Strange Fruit

By Joel Katz, 2002.

Documentary.

Rating: 6/10, 9/10.

I consider myself a pretty emotionally detached person. Not really, but...well, read my review of A Clockwork Orange where I talk about how much fun it is to watch if you want to know what I mean. That said, there are a (very) few things that really get to me. (Long pause while I try to think of some.) Dancer In The Dark. Egon Schiele. "Strange Fruit" by Billie Holiday.

Way, way, way way way back in November (it’s now April, if you’re not reading this right after I write it), Joel Katz’s documentary about that get-to-meable song rolled on to Oberlin’s campus for what I think was its premier. So there I was, with bells on, fully anticipating getting the scoop on the whole world and writing the first review of it. Sadly, I’m a lazy bastard and I’m (lemme count) five months behind in my reviews, and as a result it’s been rearing its fantastic head all over PBS for weeks now.

So yeah, that’s what it is, is fantastic.

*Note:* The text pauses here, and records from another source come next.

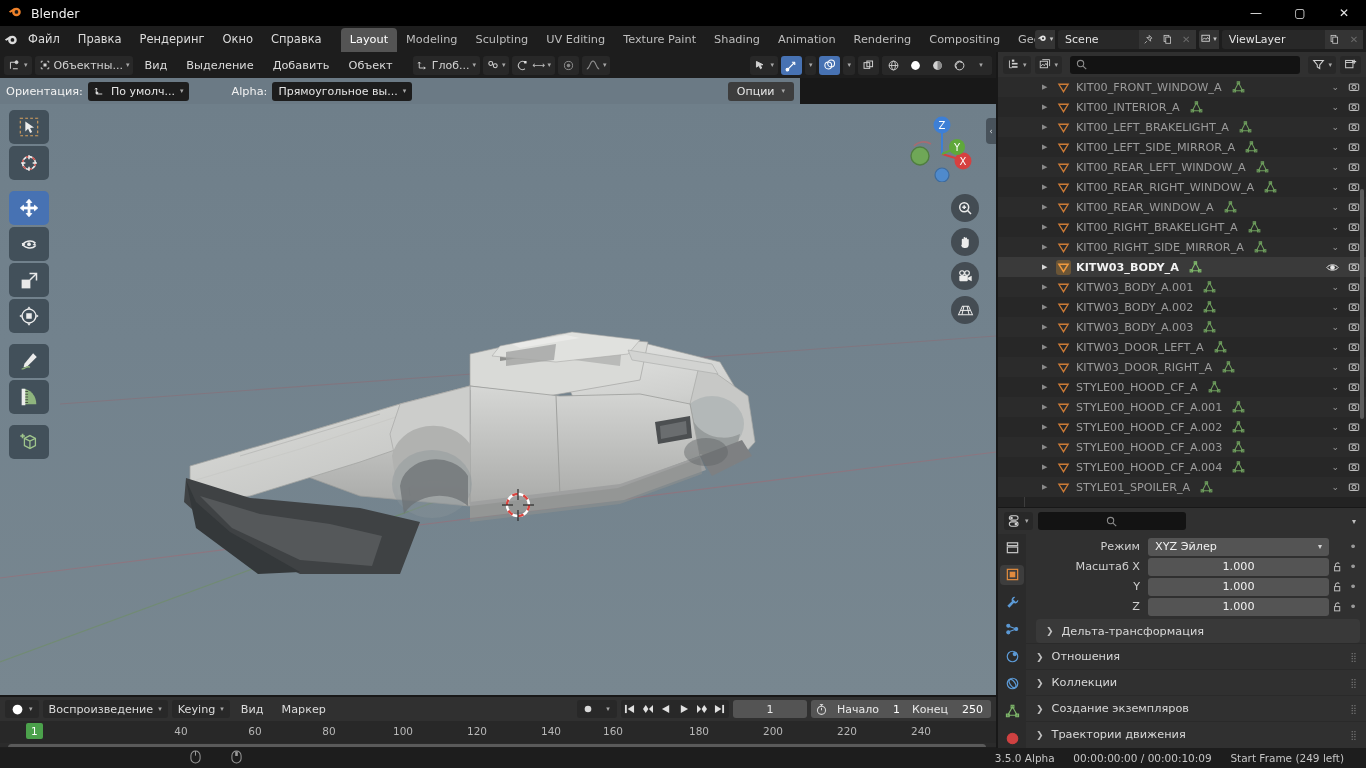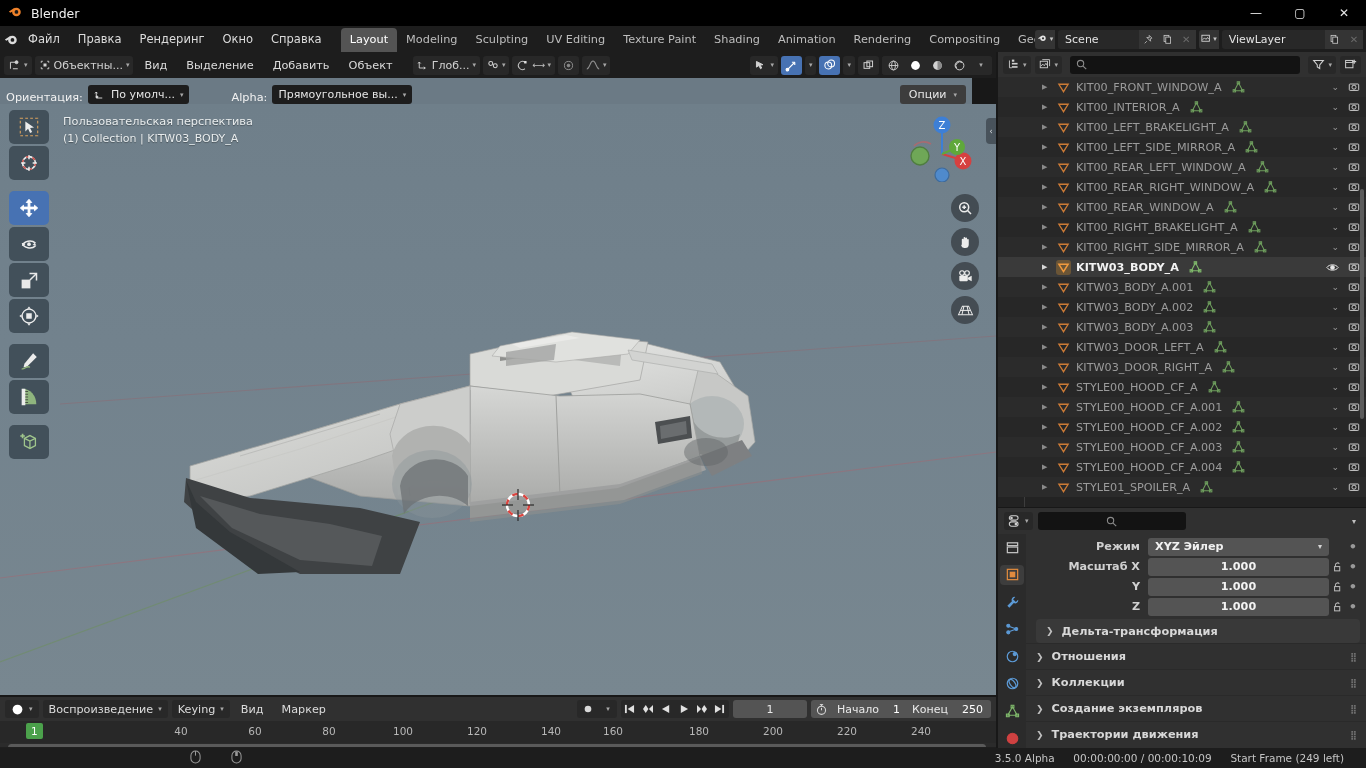"Ориентация:" .vp-subheader { align-items: flex-end -> center; width: 972px -> 800px }
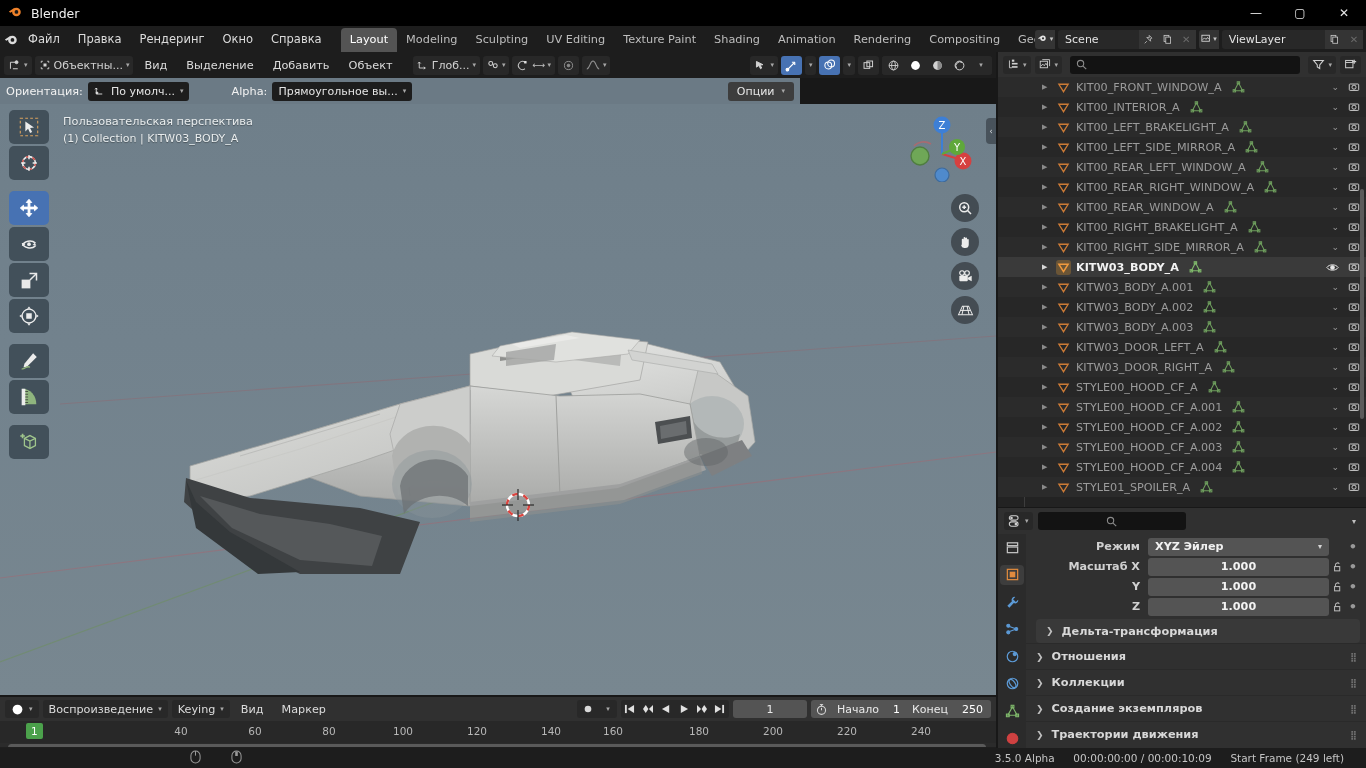"Пользовательская перспектива" div.vp-text { html: <div> <div>Пользовательская перспектива</div> <div>(1) Collection | KITW03_BODY_A</div> </div> -> none }
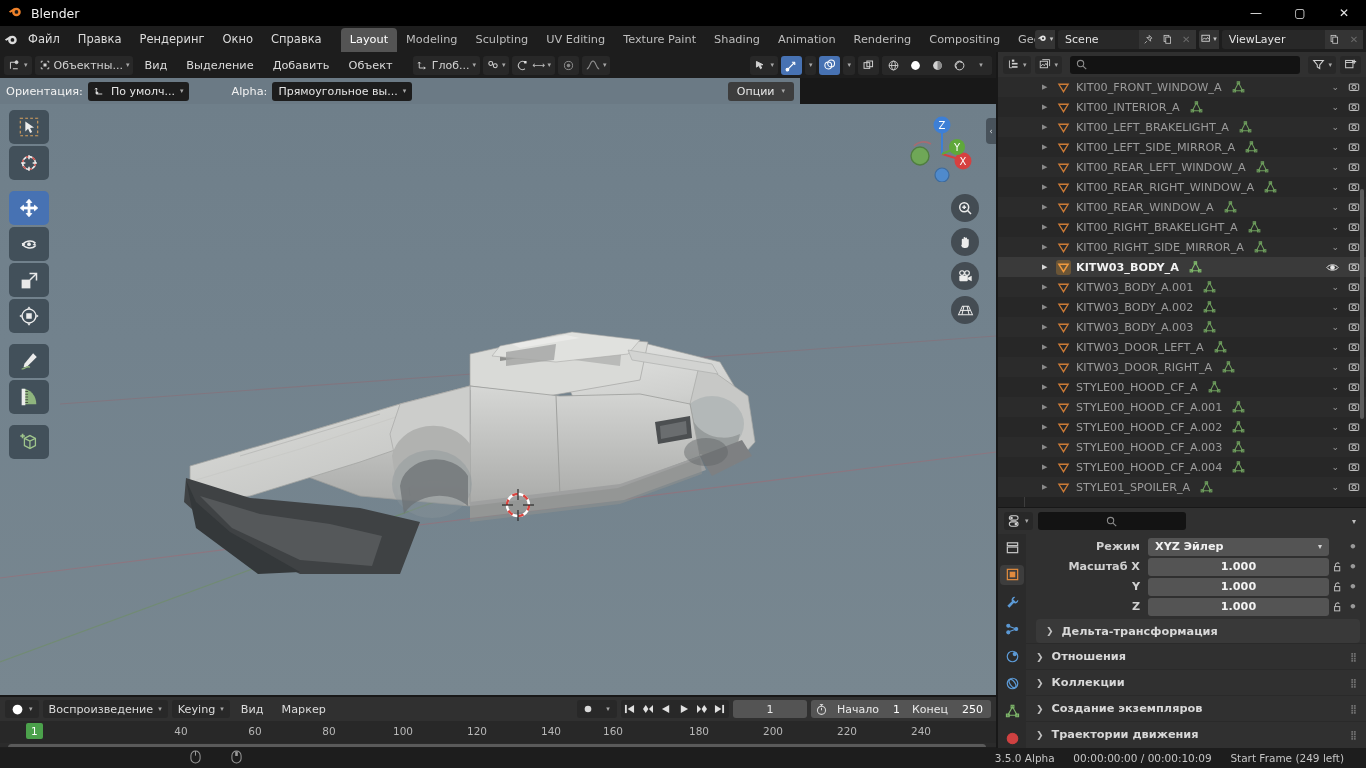"Режим" .pr-body { font-weight: bold -> none }
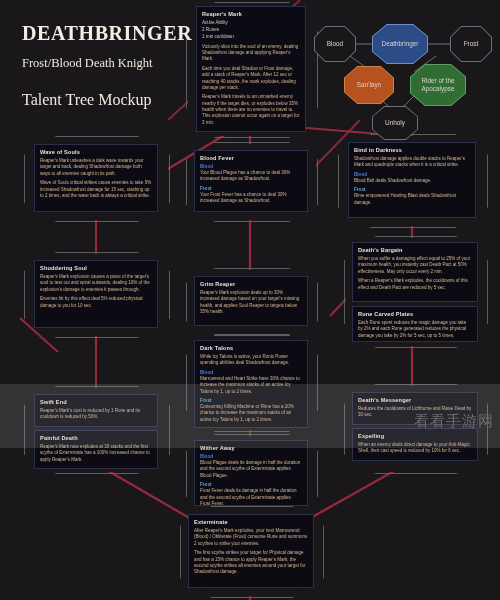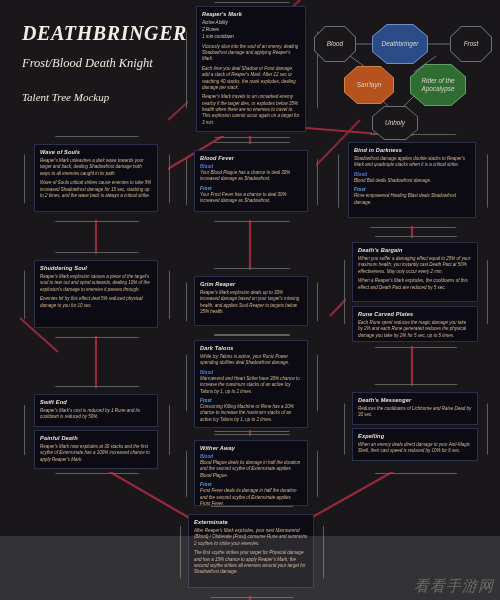"DEATHBRINGER" #stage { font-style: italic -> none; height: 600px -> 448px }
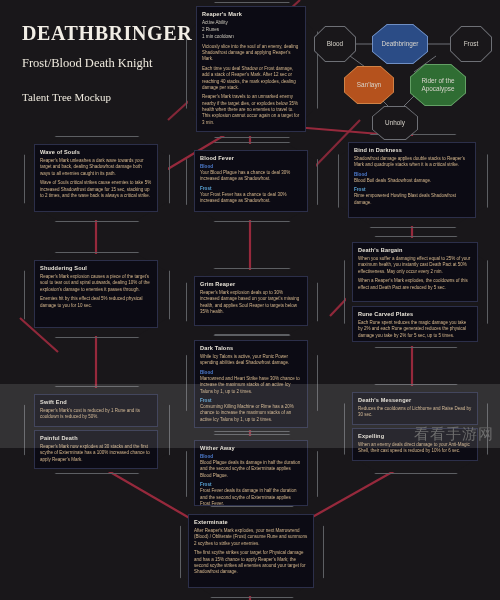"Talent Tree Mockup" .title-mock { font-size: 11px -> 16px }
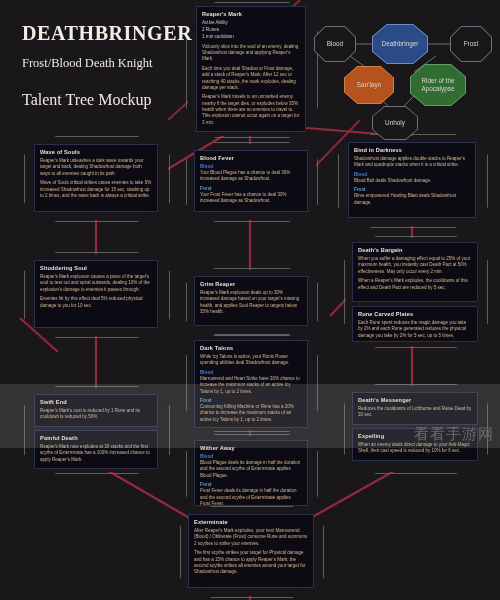"看看手游网" .wm { bottom: 4px -> 17px }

Sadly, since I saw it five months ago and documentaries in particular have a tendency of slipping out of my mind rapidly, I don’t really remember why it was fantastic. I remember a shock when I found out that Abel Meeropol, who wrote the song, was the man who adopted the Rosenberg children after their parents were murdered by the government. Along those lines, I remember liking the parallel it drew—not coming on too strong, and certainly not belittling the horror of lynching as it was—between lynching and recent events like the deaths of Matthew Shepard and Amadou Diallo, which I in turn remember making me think of Lauryn Hill’s song "I Find It Hard To Say (Rebel)" on her unplugged album, which I think could be the "Strange Fruit" of our time if anyone listened to it. But beyond that uninformative information, I’m drawing a blank.

Worth seeing. If you’re me, worth seeing again. That’s what it boils down to.